Kimin ne yediği üzerinden bazı “değerleri” kanırtıp insanları hedef haline getirmek de var; kimin ne yediğine içtiğine karışmanın, yenilen içilen üzerinden düşmanlık yaratmanın, ötekileştirmenin yanlış (ayıp, günah) olduğunu bir “değer”e dönüştürmek de!

Hele de, domuz eti yemekte bir sorun görmeyen inançta vatandaşlarınız, hatta AKP milletvekilleri varken!

Dindarlığını hümanizme dayandıran inançlı bir tanıdığım, ne zaman yenilen içilen üzerinden bir tartışmaya girsek; “Asıl günahı” der, “ağzımızdan girenle değil, ağzımızdan çıkanla işleriz.
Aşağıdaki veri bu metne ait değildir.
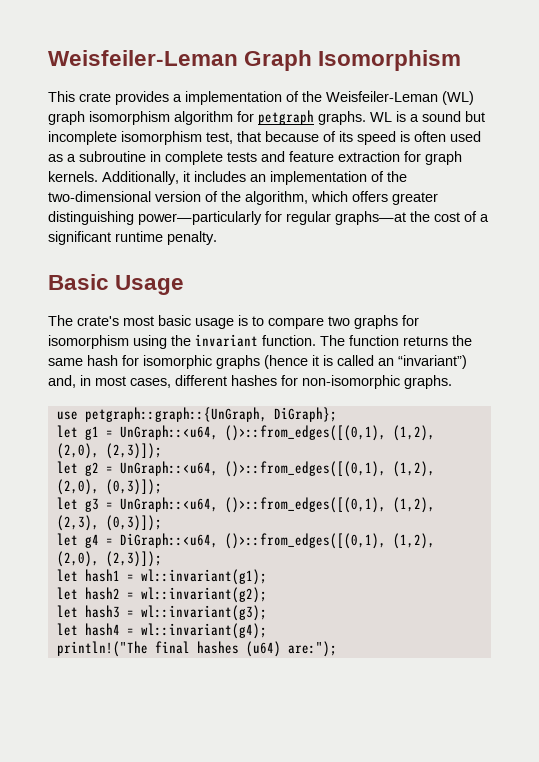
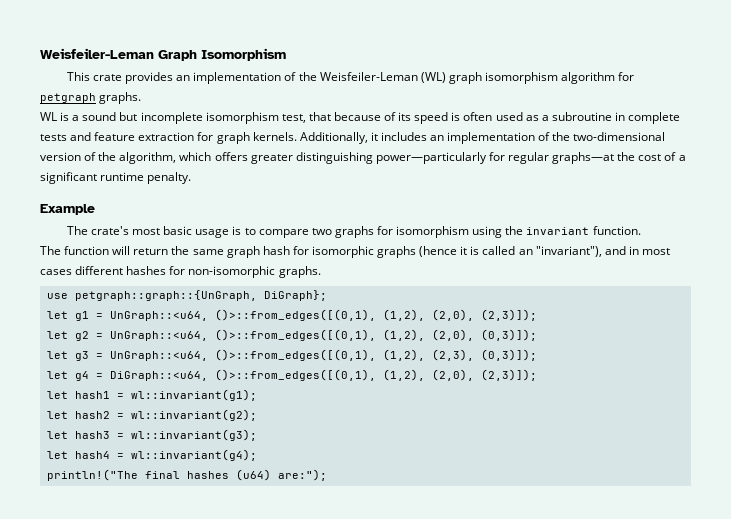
- This crate provides a implementation of the Weisfeiler-Leman (WL) graph isomorphism algorithm for petgraph graphs. WL is a sound but incomplete isomorphism test, that because of its speed is often used as a subroutine in complete tests and feature extraction for graph kernels.
+ This crate provides an implementation of the Weisfeiler-Leman (WL) graph isomorphism algorithm for petgraph graphs.
+ WL is a sound but incomplete isomorphism test, that because of its speed is often used as a subroutine in complete tests and feature extraction for graph kernels.
- Basic Usage
+ Example
- The crate's most basic usage is to compare two graphs for isomorphism using the invariant function. The function returns the same hash for isomorphic graphs (hence it is called an “invariant”) and, in most cases, different hashes for non-isomorphic graphs.
+ The crate's most basic usage is to compare two graphs for isomorphism using the invariant function.
+ The function will return the same graph hash for isomorphic graphs (hence it is called an "invariant"), and in most cases different hashes for non-isomorphic graphs.

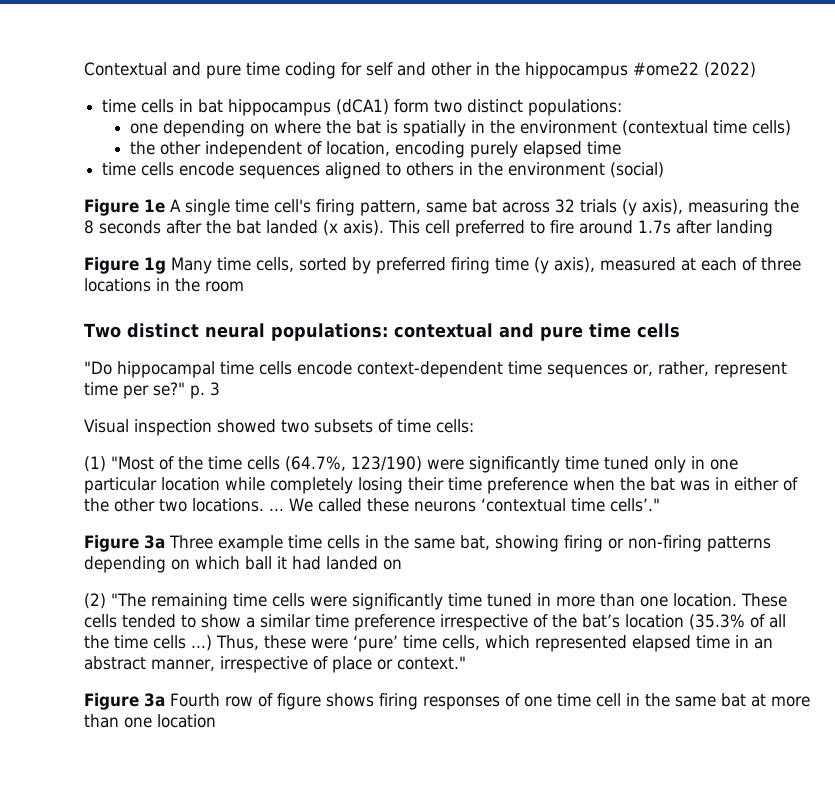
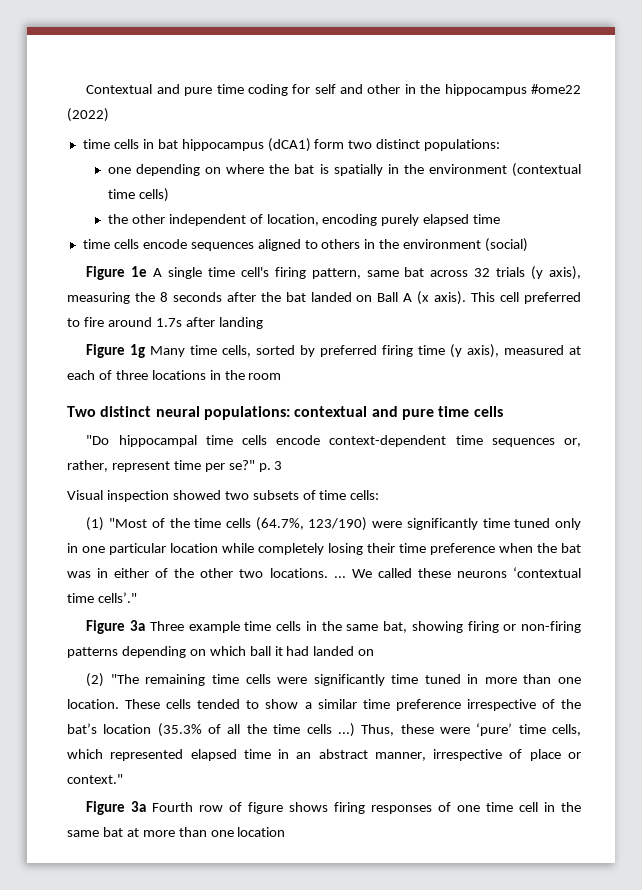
- Figure 1e A single time cell's firing pattern, same bat across 32 trials (y axis), measuring the 8 seconds after the bat landed (x axis).
+ Figure 1e A single time cell's firing pattern, same bat across 32 trials (y axis), measuring the 8 seconds after the bat landed on Ball A (x axis).

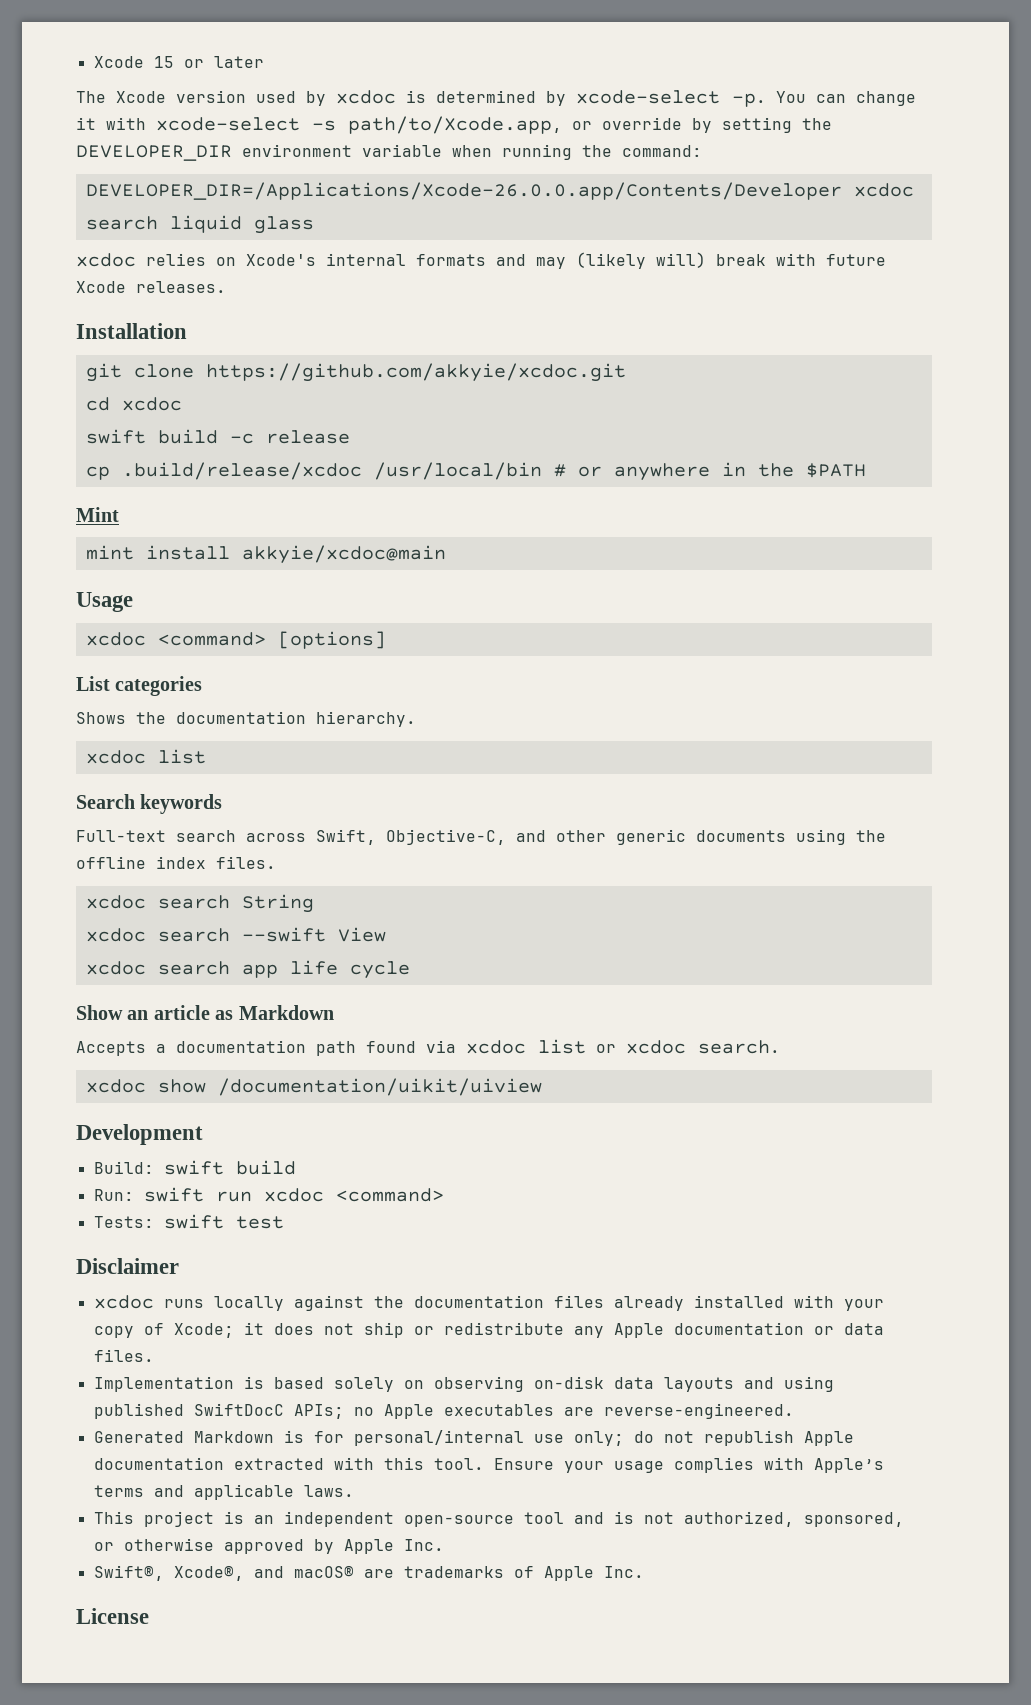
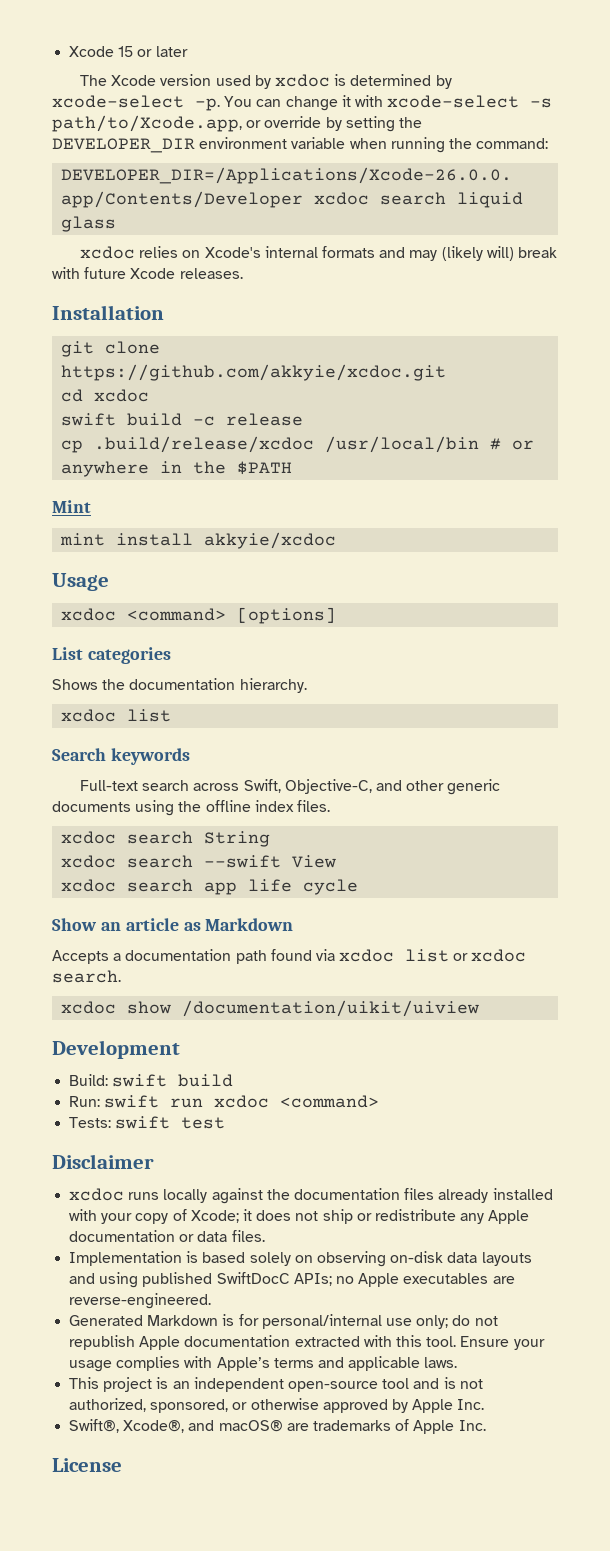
- mint install akkyie/xcdoc@main
+ mint install akkyie/xcdoc

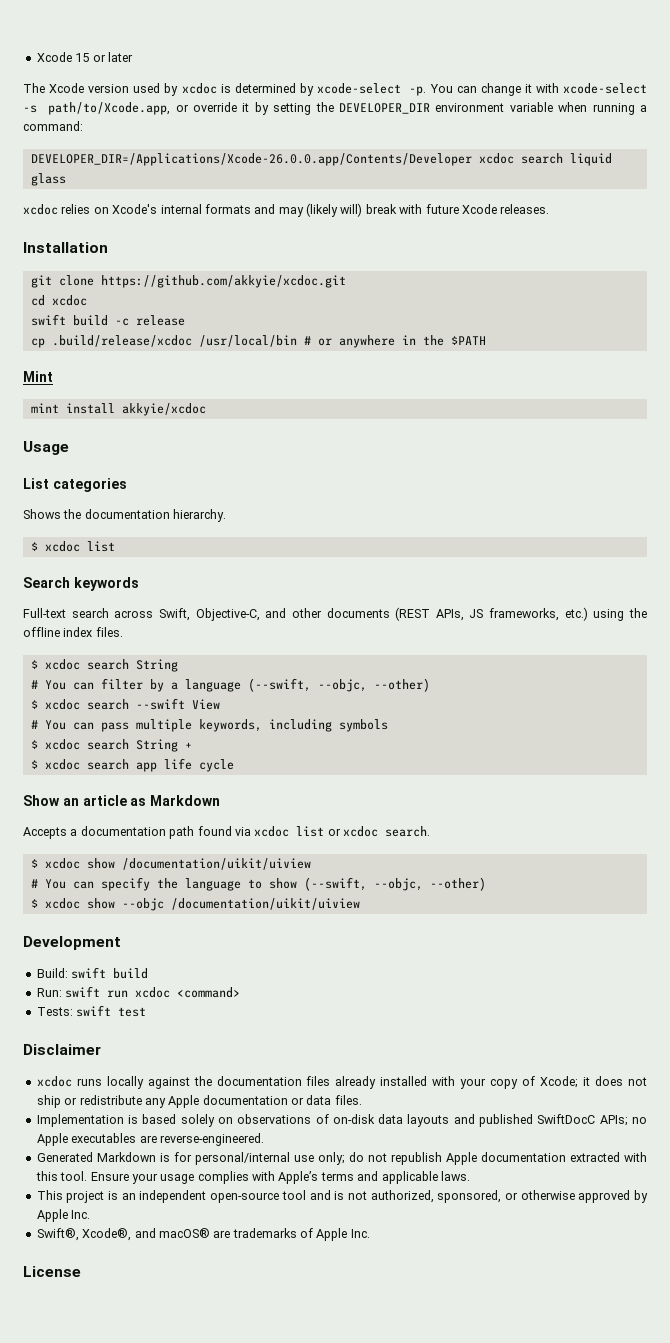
- You can change it with xcode-select -s path/to/Xcode.app, or override by setting the DEVELOPER_DIR environment variable when running the command:
+ You can change it with xcode-select -s path/to/Xcode.app, or override it by setting the DEVELOPER_DIR environment variable when running a command:
- xcdoc <command> [options]
  Shows the documentation hierarchy.
- xcdoc list
+ $ xcdoc list
- Full-text search across Swift, Objective-C, and other generic documents using the offline index files.
- xcdoc search String
+ Full-text search across Swift, Objective-C, and other documents (REST APIs, JS frameworks, etc.) using the offline index files.
+ $ xcdoc search String
- xcdoc search --swift View
- xcdoc search app life cycle
+ # You can filter by a language (--swift, --objc, --other)
+ $ xcdoc search --swift View
+ # You can pass multiple keywords, including symbols
+ $ xcdoc search String +
+ $ xcdoc search app life cycle
- xcdoc show /documentation/uikit/uiview
+ $ xcdoc show /documentation/uikit/uiview
+ # You can specify the language to show (--swift, --objc, --other)
+ $ xcdoc show --objc /documentation/uikit/uiview
- Implementation is based solely on observing on-disk data layouts and using published SwiftDocC APIs; no Apple executables are reverse-engineered.
+ Implementation is based solely on observations of on-disk data layouts and published SwiftDocC APIs; no Apple executables are reverse-engineered.

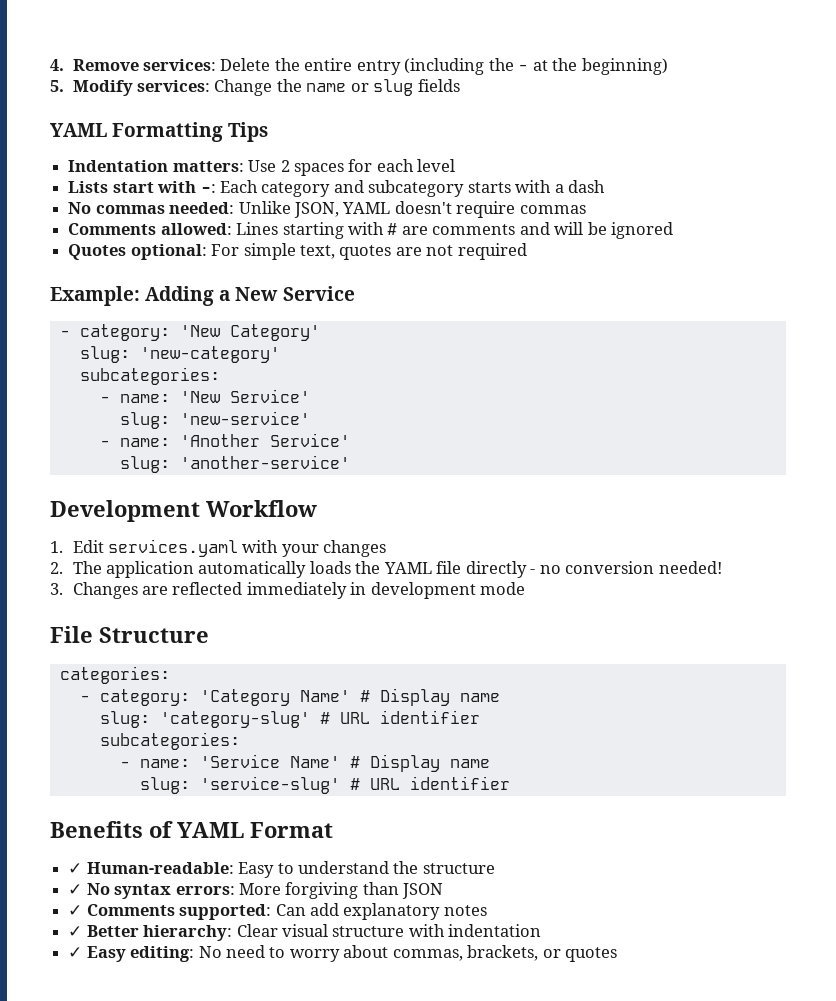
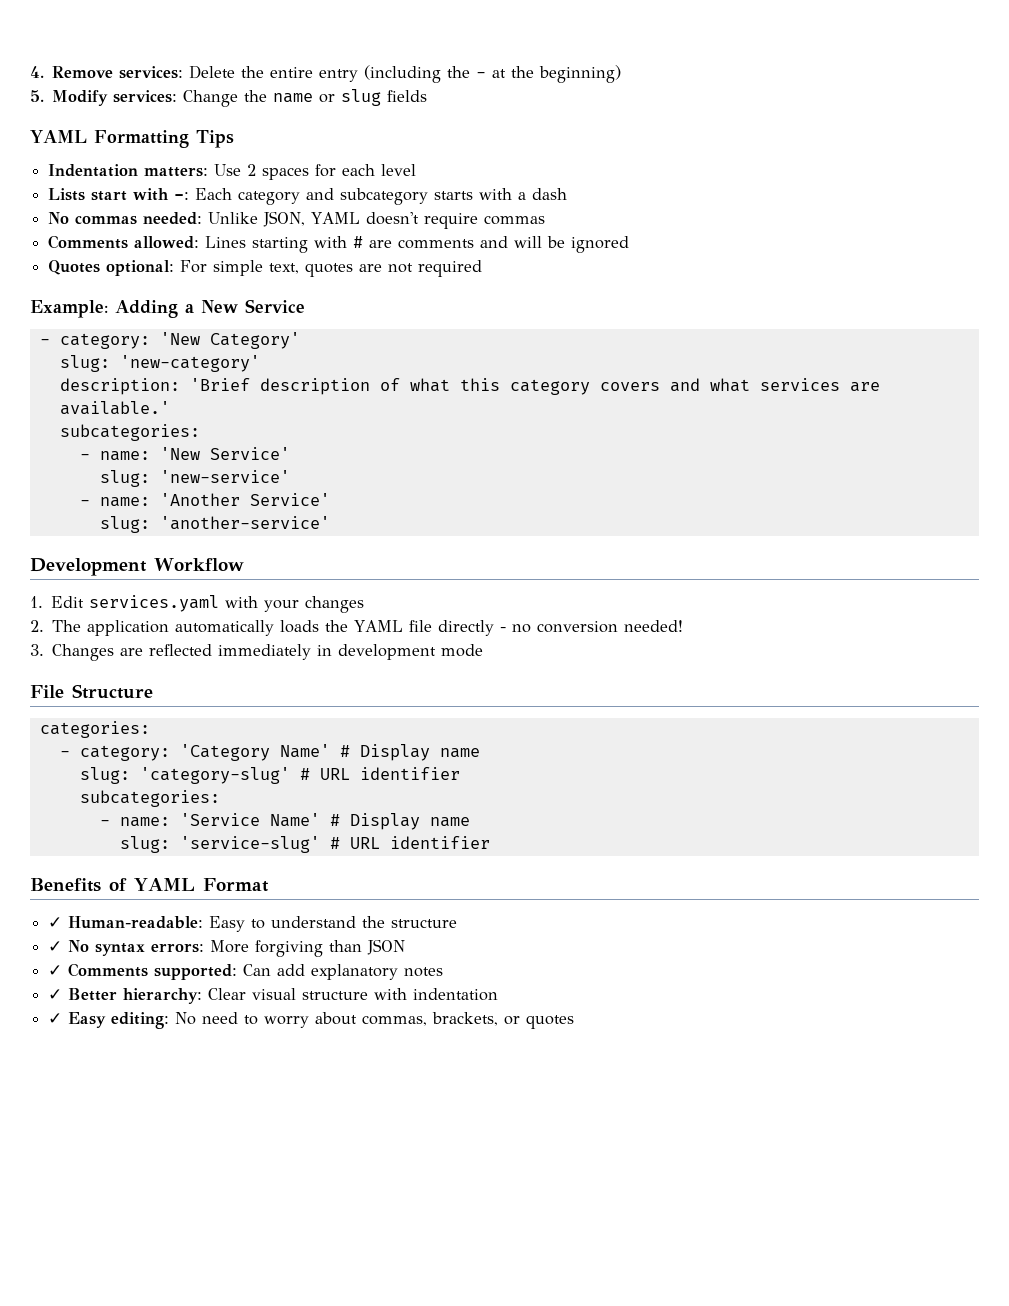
+ description: 'Brief description of what this category covers and what services are available.'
Yalanla, küfürle, aşağılamayla…

Güç ve sorumluluk arasında kopmaz bir bağ vardır; ahlak o bağ üzerine oturur. Ne kadar güçlüyseniz o kadar sorumluluk sahibi olmalısınız!

CHP İstanbul İl Başkanı Canan Hanım, insan hakları aktivisti Canan Hanım’dan çok daha güçlüdür. Artık söylediği her sözde, attığı her adımda çok daha fazla sorumlu davranmak zorundadır.

Her sözü emir sayılan bir cumhurbaşkanı da bir muhalefet partisi il başkanından katbekat güçlüdür. O yüzden çok daha sorumlu davranmalıdır.

Sosyal medya, mesajların verildiği bir mecra ise, aynı anda söylediklerinizi canlı yayınlayan televizyonlar ondan katbekat güçlü bir mecradır. Ancak, ne hikmetse, Canan Hanım’a sosyal medya mesajları üzerinden sorumluluk hatırlatanlar, asılsız bir fotoğrafla televizyondan mesajlar veren cumhurbaşkanına sorumluk anımsatmayı akıllarının ucuna getiremezler!

CHP’yi iktidar yapmak için çırpınan sağcılar, “Asla domuz yemeyeceksin, hatta demeyeceksin” diye milletin “değerleri” dersleri veredursunlar, sol siyaset var olan her değere sarılmak için değil, toplumu değiştirmek için yapılır. Sol siyaset, kimin hangi eti yediğini değil, et yiyemeyenleri dert edinerek yapılır!